{{IMG_SX}}San Benedetto del Tronto (Ascoli ) — Avreste immaginato che il Principe Azzurro, sogno di intere generazioni di ragazze, potesse ritrovarsi a fare il tronista. E, come se non bastasse, diventasse omosessuale? Nel 2008 anche questo è possibile, almeno a San Benedetto del Tronto. Nella località marchigiana tutto è scoppiato al termine della recita teatrale che ha concluso il centro ricreativo estivo, gestito dalla Cooperativa Systema e organizzato dal Comune. Nell’affollato teatro Concordia, stipato di genitori entusiasti armati di telecamere e macchine fotografiche, si esibivano i bambini tra i 4 e i 10 anni. Una recita simpatica, promossa dalle maestre, che voleva ‘modernizzare’ le favole classiche.
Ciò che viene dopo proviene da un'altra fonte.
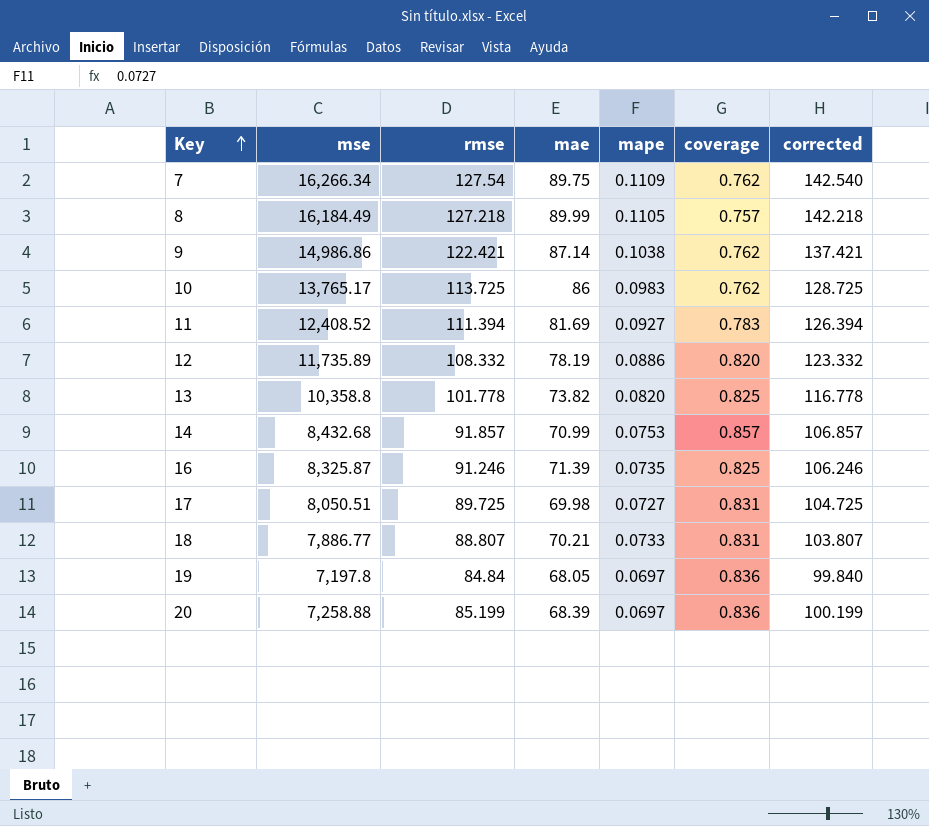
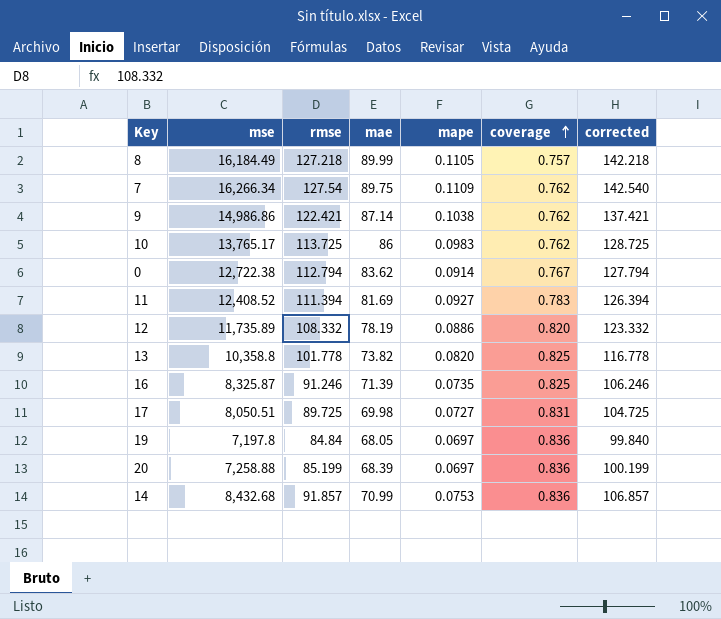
row order: Key ascending -> coverage ascending
row 18: 7,886.77 | 88.807 | 70.21 | 0.0733 | 0.831 | 103.807 -> none
row 0: none -> 12,722.38 | 112.794 | 83.62 | 0.0914 | 0.767 | 127.794
14 | coverage: 0.857 -> 0.836

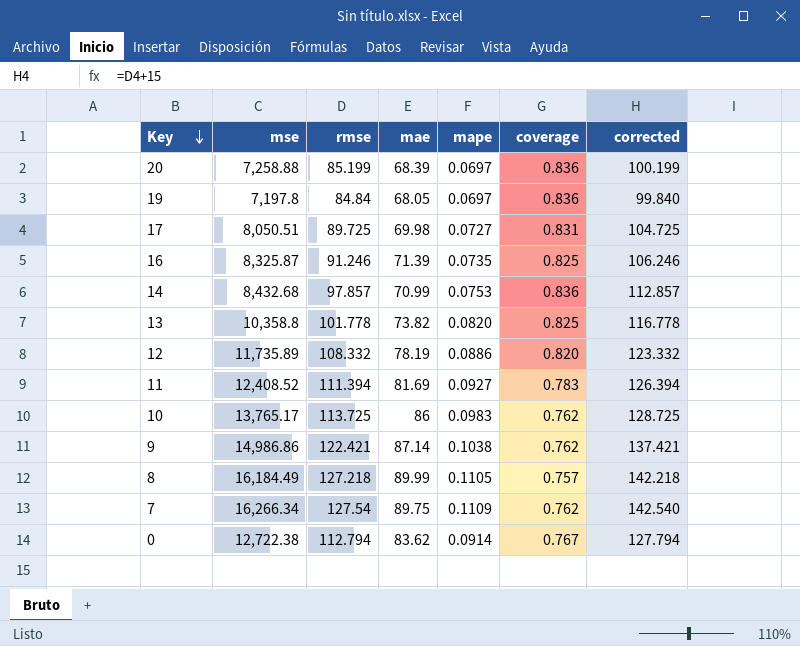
row order: coverage ascending -> Key descending
14 | rmse: 91.857 -> 97.857
14 | corrected: 106.857 -> 112.857

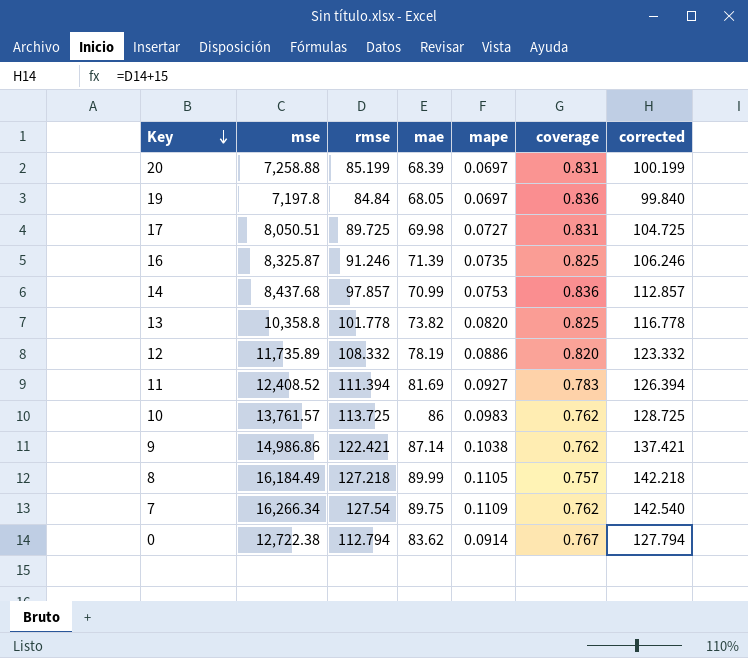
20 | coverage: 0.836 -> 0.831
14 | mse: 8,432.68 -> 8,437.68
10 | mse: 13,765.17 -> 13,761.57

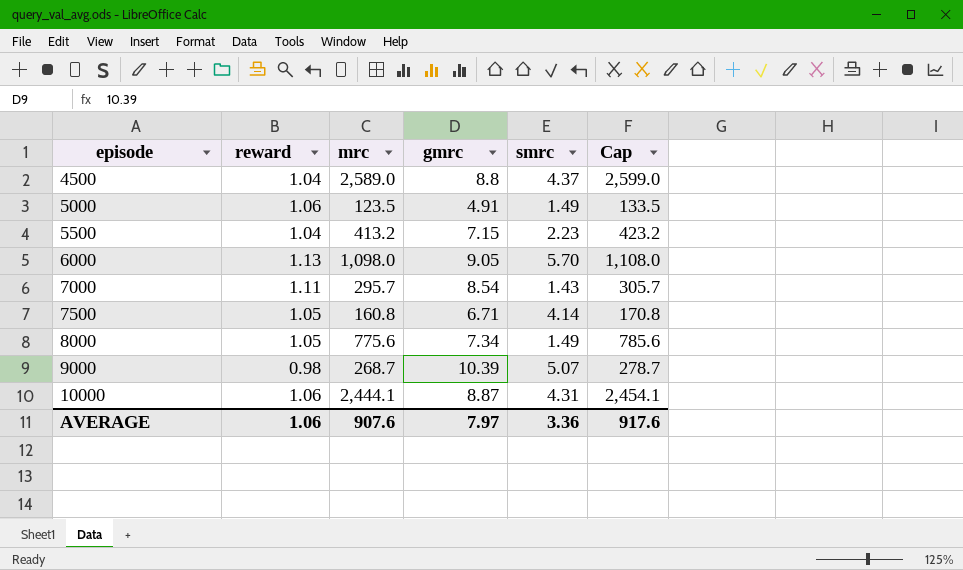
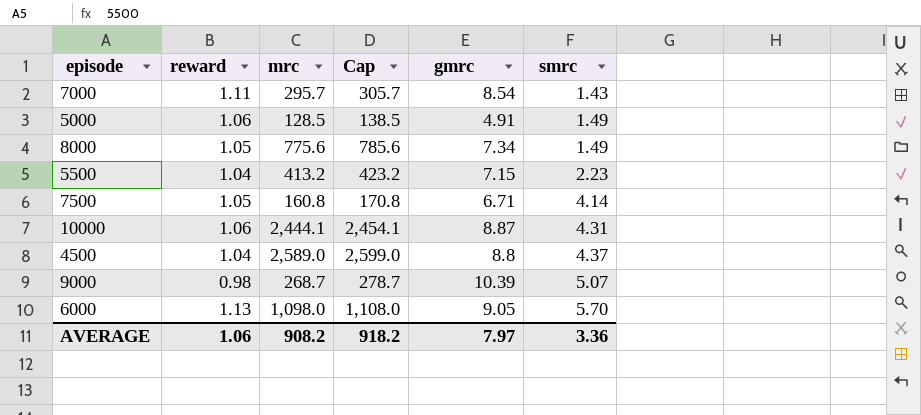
row order: episode ascending -> smrc ascending
column Cap | position: 6 -> 4
5000 | mrc: 123.5 -> 128.5
5000 | Cap: 133.5 -> 138.5
AVERAGE | mrc: 907.6 -> 908.2
AVERAGE | Cap: 917.6 -> 918.2

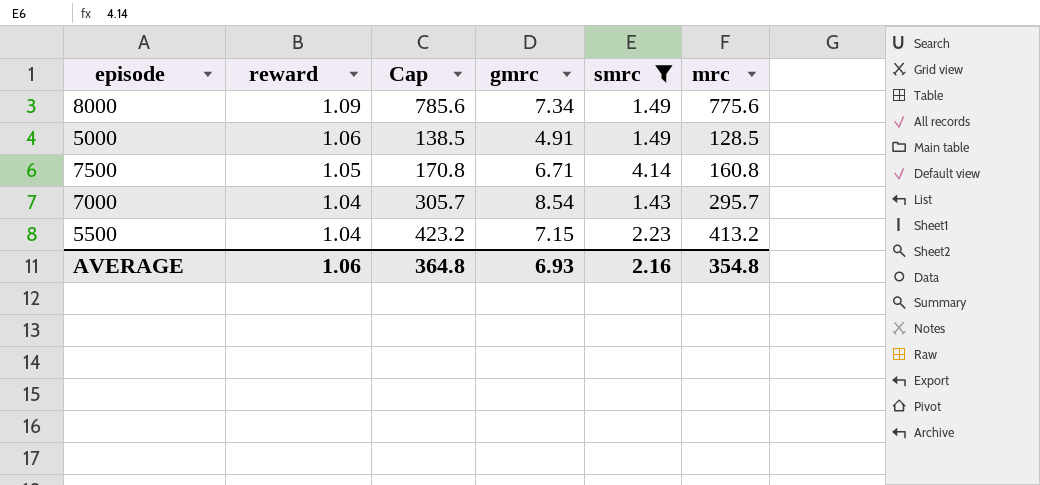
filter: none -> smrc <= 4.14
row order: smrc ascending -> reward descending
column mrc | position: 3 -> 6
8000 | reward: 1.05 -> 1.09
7000 | reward: 1.11 -> 1.04
AVERAGE | Cap: 918.2 -> 364.8
AVERAGE | gmrc: 7.97 -> 6.93
AVERAGE | smrc: 3.36 -> 2.16
AVERAGE | mrc: 908.2 -> 354.8

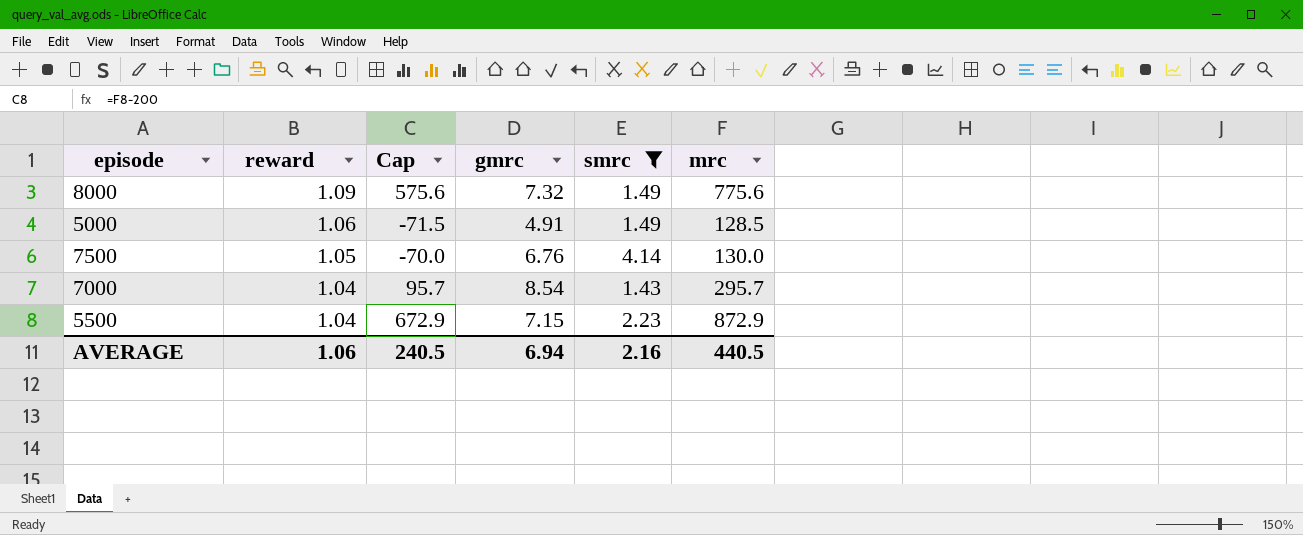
column Cap | formula: [mrc] + 10 -> [mrc] - 200
8000 | gmrc: 7.34 -> 7.32
7500 | gmrc: 6.71 -> 6.76
7500 | mrc: 160.8 -> 130.0
5500 | mrc: 413.2 -> 872.9
AVERAGE | Cap: 364.8 -> 240.5
AVERAGE | gmrc: 6.93 -> 6.94
AVERAGE | mrc: 354.8 -> 440.5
E così, ecco spuntare sul palco uno splendido Principe Azzurro, seguito da Biancaneve, Cenerentola e altre donzelle festanti. Tutto normale, lì per lì, ma poi è arrivata la sorpresa.

IL PRINCIPE si siede sulla sua bella poltroncina e lascia spazio alle principesse che, come nel programma Uomini e donne di Maria De Filippi, si danno battaglia per conquistare il cuore del nobile. Se già a questo punto c’era chi in platea storceva il naso, l’epilogo ha lasciato ancora più esterrefatti alcuni parenti dei piccoli attori. "Noi ci impegniamo ogni giorno per insegnare ai nostri figli dei valori importanti — sottolina uno di loro, Nicola Perna — poi ti ritrovi in mezzo a una recita del genere". Ma che cosa l’ha sconvolta maggiormente? "Non solo il Principe Azzurro che diventa un tronista; e già non mi è piaciuto per niente. Il top è stato quando alla fine il principe sceglie un uomo ammettendo candidamente: ‘Io sono gay’. Allora ho sospeso le riprese con la telecamera, tanto mi sono sentito offeso".

IL PUNTO focale è uno: il genitore vuole essere l’educatore dei suoi figli, vuole essere lui a insegnare e a condividere valori con il piccolo. Ma è possibile farlo — si chiedono ora le mamme e i papà — quando in un centro estivo stravolgono anche la più semplice delle favole? Domande girate all’assessore alle Politiche sociali del comune di San Benedetto, Loredana Emili. "Non vedo il problema — risponde —. Al termine della rappresentazione ho anche distribuito un questionario per il gradimento e nessuno ha avuto da ridire". Ma lei non trova che sia stata una recita poco educativa? "Assolutamente no. La recita è stata varia, mica incentrata solo sul principe azzurro gay".

MA LE CRITICHE fioccano. "E non perché si sceglie di portare in scena figure gay, ma perché lo si fa senza dialogo con le famiglie, senza pensare che a 4 anni qualcosa possa sfuggire, senza realizzare che i bambini a questa età — conclude Perna — prendono tutto per vero".